I explain to children that the Jesus who actually lived was different from the stories told about him. Not only that, as I explain, Jesus himself was the first ‘story-teller’ about Jesus. For Jesus probably claimed that he was a divine intermediary called ‘The Son of Man’, and claimed that he had a special role in bringing about the end times, and even (incorrectly) claimed that these end times were coming very soon! He did and said many good things, but also many things that weren’t so good and should not be followed by children or even adults.

Perhaps more dangerous is the idea that we can exact the “spirit” of Jesus’ teachings from any historical facts about him:

I don’t see how anyone can doubt the historical existence of Jesus, he was obviously a great moralist and a wonderful storyteller.

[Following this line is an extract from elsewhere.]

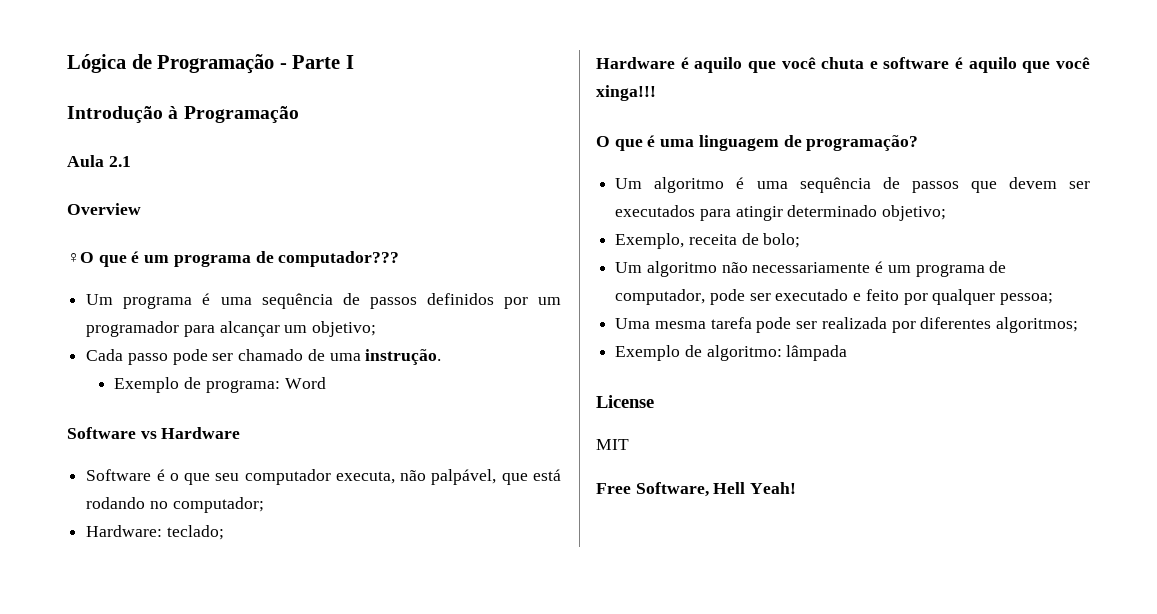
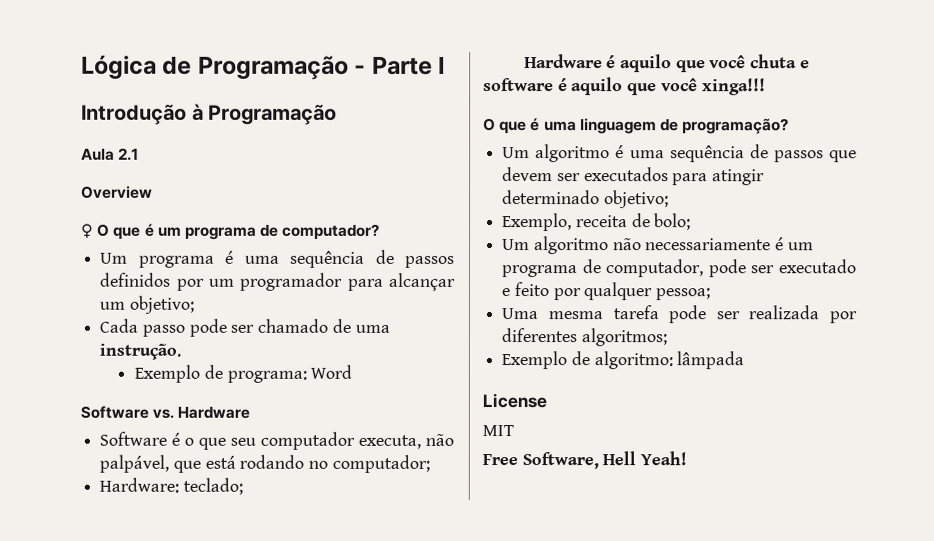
[67,252,94,263] ♀O -> [81,223,111,239] ♀ O
[278,251,400,267] computador??? -> [282,223,381,240] computador?
[140,431,157,439] vs -> [152,408,175,419] vs.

I think of him as a 1st century Abraham Lincoln, who shared many of his moralizing and storytelling traits (along with a martyrdom). Does anyone doubt the existence of Honest Abe?

I’ve said it before and I’ll say it again, it is  far more damaging to reduce Jesus to a human moralist with a past shrouded in myth, than it is to rail against his teachings. But if we do both, then he can be safely put on a shelf  along with other well-meaning moral personifications like Santa Claus. Then, like Santa Claus, he can be useful for children and as a piece of nostalgia. He too can be something to grow out of and looked upon fondly once a year when we remember that well meaning myth we once believed. We could even have a stuffed version at the Books a Million that we can mark down every December 26th.

You’ll notice, dear reader, that I’m not providing any instruction about the Santa Dilemma. I’m still figuring it out myself. I would welcome your thoughts.